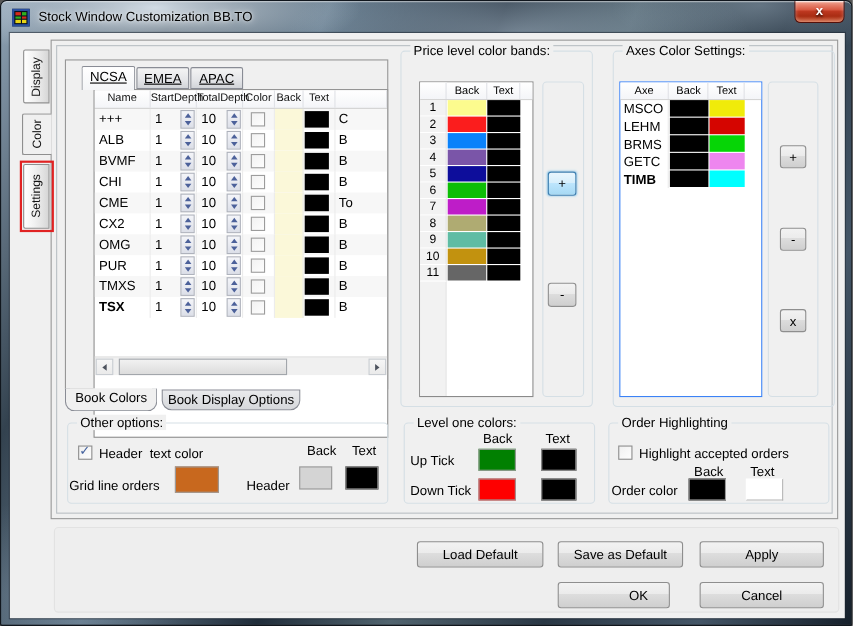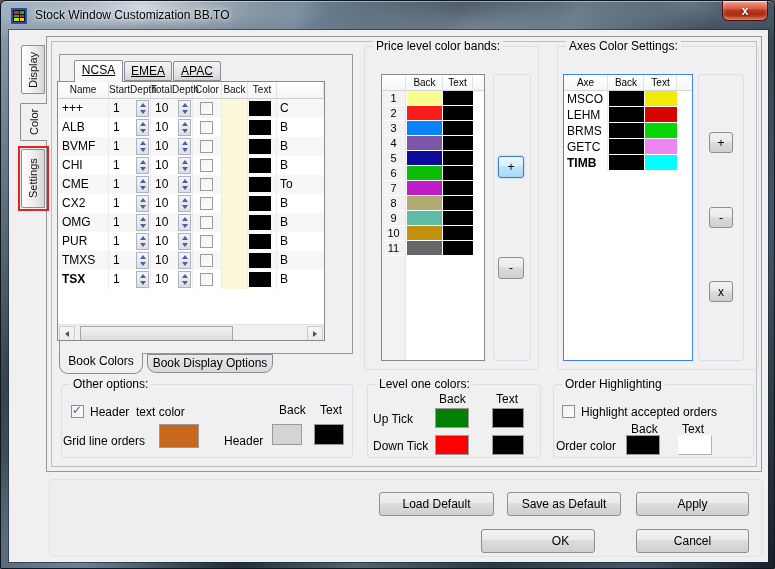--- a/index.html
+++ b/index.html
@@ -44,7 +44,7 @@
   .htab{position:absolute;height:20px;border:1px solid #898c95;border-radius:2px 2px 0 0;text-align:center;
     background:linear-gradient(180deg,#f4f4f4,#e4e5e8 60%,#d2d4d8);font-size:12px;color:#000;line-height:18px;text-decoration:underline;}
   .htab.active{background:linear-gradient(180deg,#ffffff,#f4f5f7);height:22px;border-bottom:none;z-index:4;}
-  .btable{position:absolute;left:48px;top:51px;width:268px;height:260px;border:1px solid #8a8a8a;background:#fff;overflow:hidden;}
+  .btable{position:absolute;left:76px;top:51px;width:268px;height:317px;border:1px solid #8a8a8a;background:#fff;overflow:hidden;}
   .bheader{position:absolute;left:0;top:0;width:100%;height:17px;background:linear-gradient(180deg,#ffffff,#f4f5f8);border-bottom:1px solid #cdcdcd;}
   .bh{position:absolute;top:0;height:16px;font-size:10px;color:#111;text-align:center;line-height:16px;border-right:1px solid #e0e2e6;}
   .col-name{left:0;width:51px;} .col-start{left:51px;width:42px;} .col-total{left:93px;width:42px;}

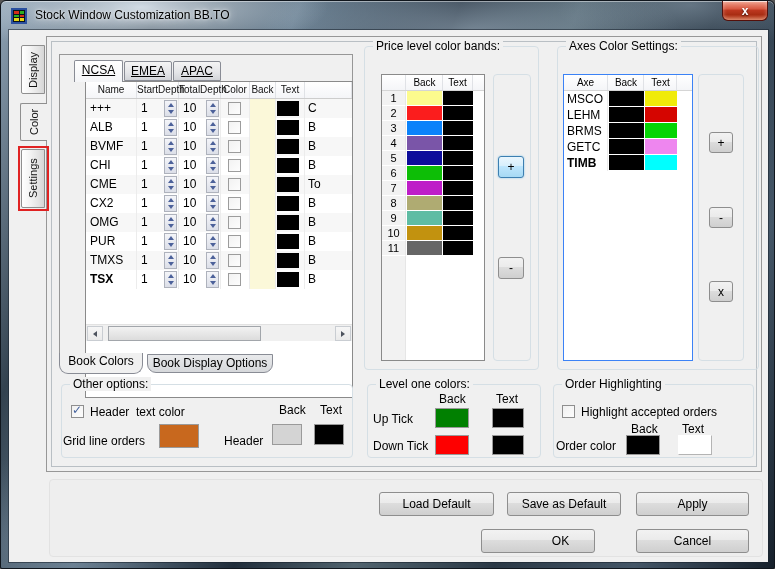--- a/index.html
+++ b/index.html
@@ -586,7 +586,7 @@
     <div class="btn" style="left:498px;top:462px;width:114px;">Save as Default</div>
     <div class="btn" style="left:370px;top:462px;width:115px;">Load Default</div>
     <div class="btn" style="left:627px;top:462px;width:113px;">Apply</div>
-    <div class="btn" style="left:472px;top:499px;width:114px;padding-left:45px;">OK</div>
+    <div class="btn" style="left:498px;top:499px;width:102px;padding-left:45px;">OK</div>
     <div class="btn" style="left:627px;top:499px;width:113px;">Cancel</div>
 
   </div>

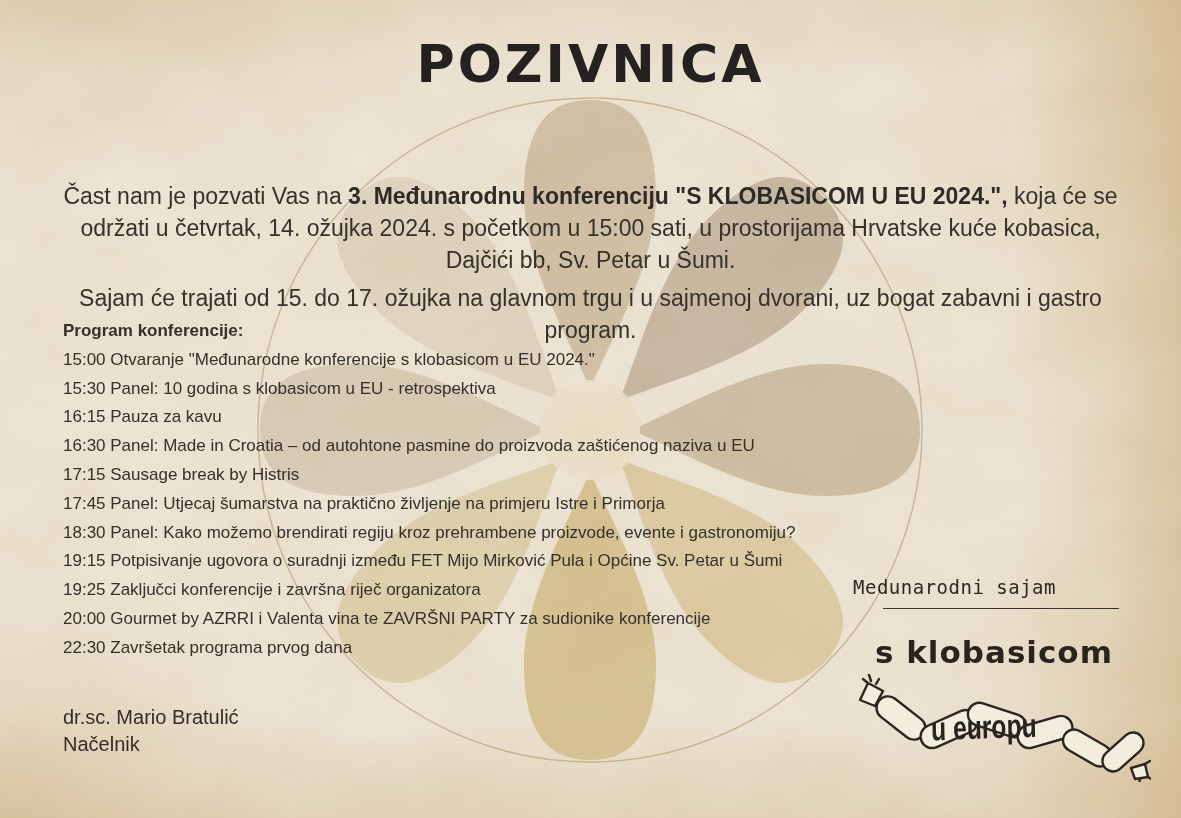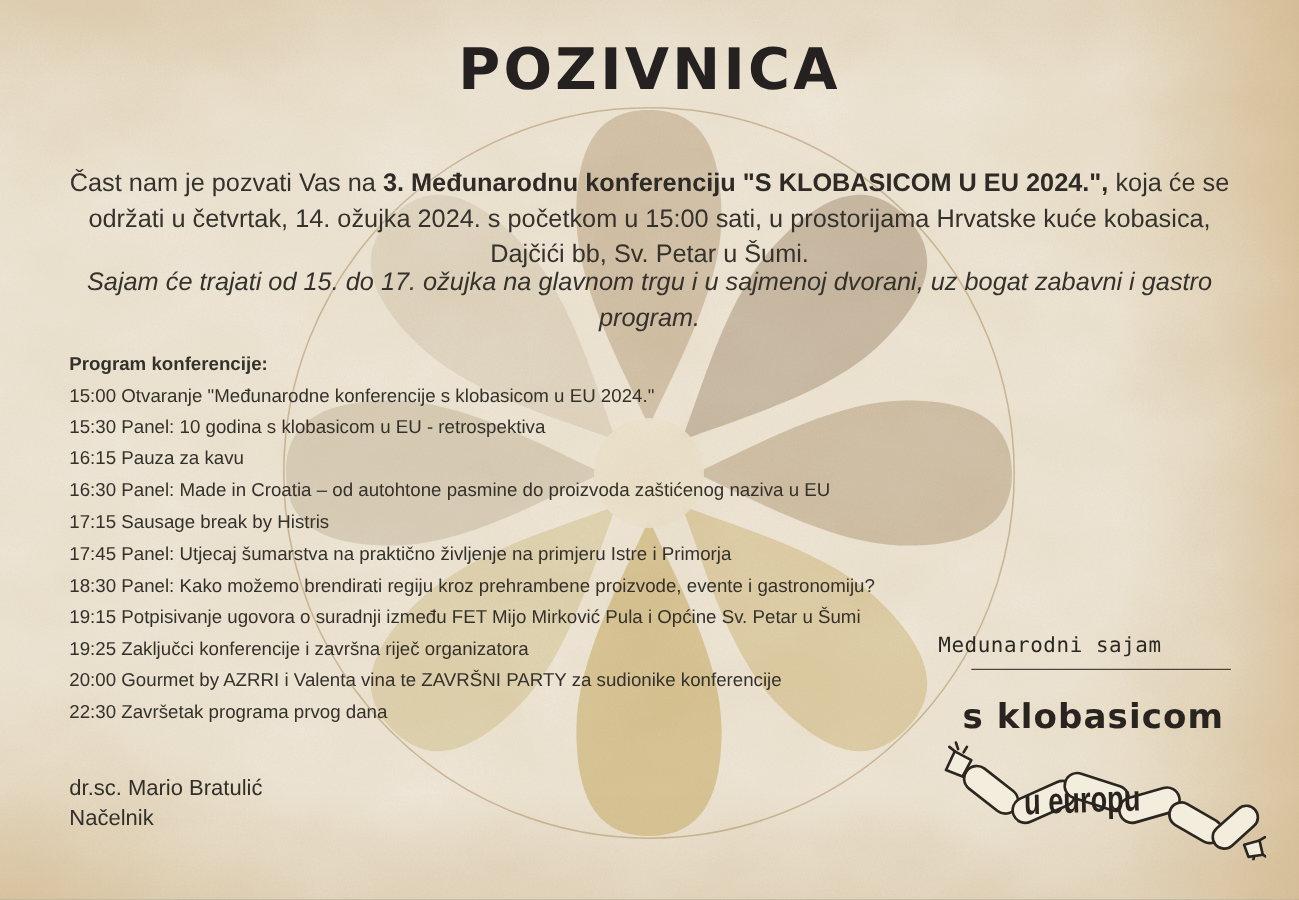--- a/index.html
+++ b/index.html
@@ -31,7 +31,7 @@
   }
   .intro{
     position:absolute;left:50px;width:1081px;
-    text-align:center;font-size:23px;line-height:32px;color:#35312b;
+    text-align:center;font-size:23px;line-height:32px;color:#35312b;margin-top:30px;
   }
   .intro b{font-weight:bold;color:#2e2a25;}
   .intro-1{top:150px;}

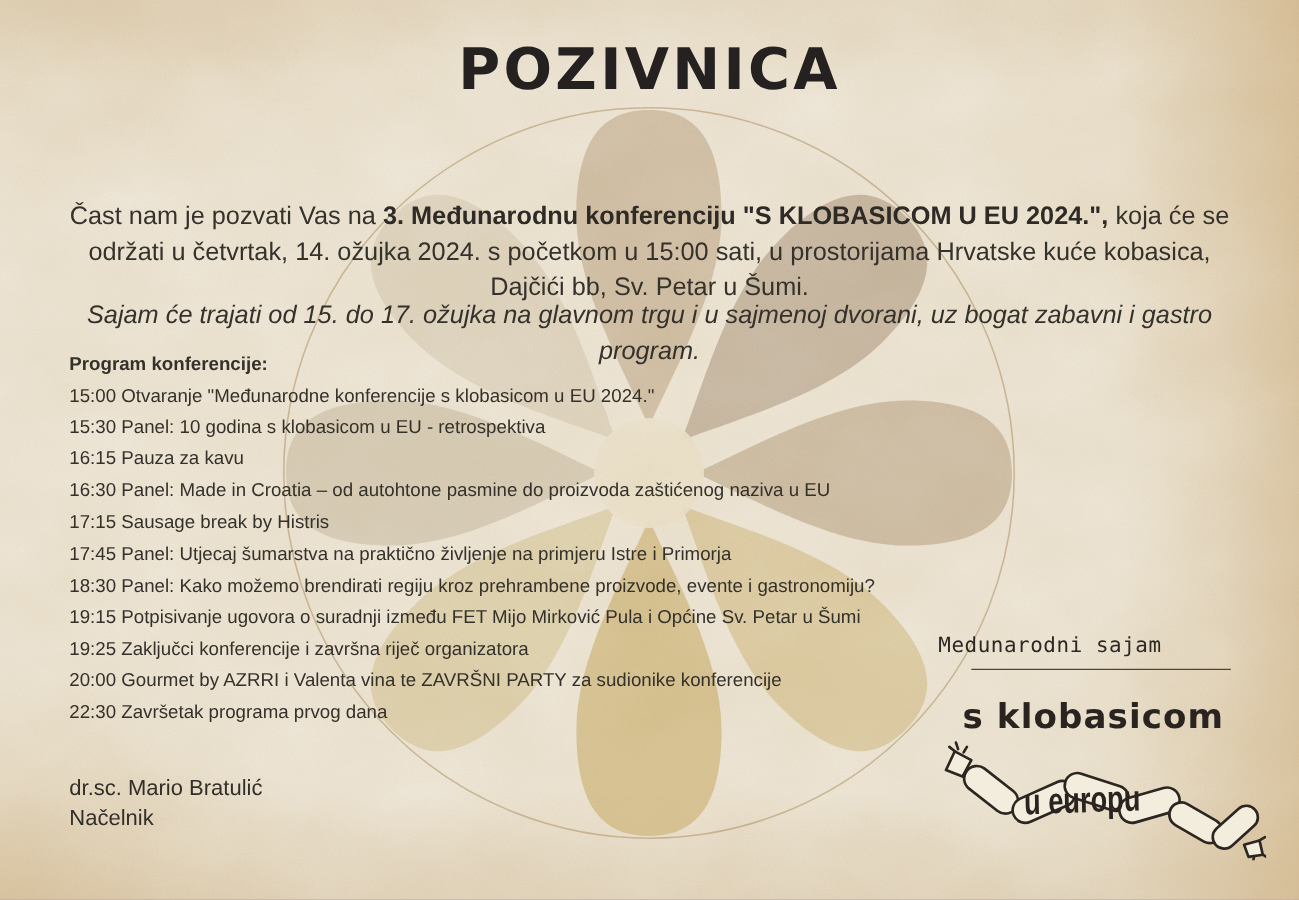--- a/index.html
+++ b/index.html
@@ -35,7 +35,7 @@
   }
   .intro b{font-weight:bold;color:#2e2a25;}
   .intro-1{top:150px;}
-  .intro-2{top:240px;font-style:italic;}
+  .intro-2{top:252px;}
 
   .program{position:absolute;left:63px;top:317px;font-size:17px;line-height:28.8px;white-space:nowrap;color:#34302a;}
   .program .heading{font-weight:bold;font-size:17px;}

## EXERCISE REQUIREMENTS:
Reproduce each line of the entries in which the word "bottom" is found.

## COMPLETED TASK:
   .htab.active{background:linear-gradient(180deg,#ffffff,#f4f5f7);height:22px;border-bottom:none;z-index:4;}
   .bheader{position:absolute;left:0;top:0;width:100%;height:17px;background:linear-gradient(180deg,#ffffff,#f4f5f8);border-bottom:1px solid #cdcdcd;}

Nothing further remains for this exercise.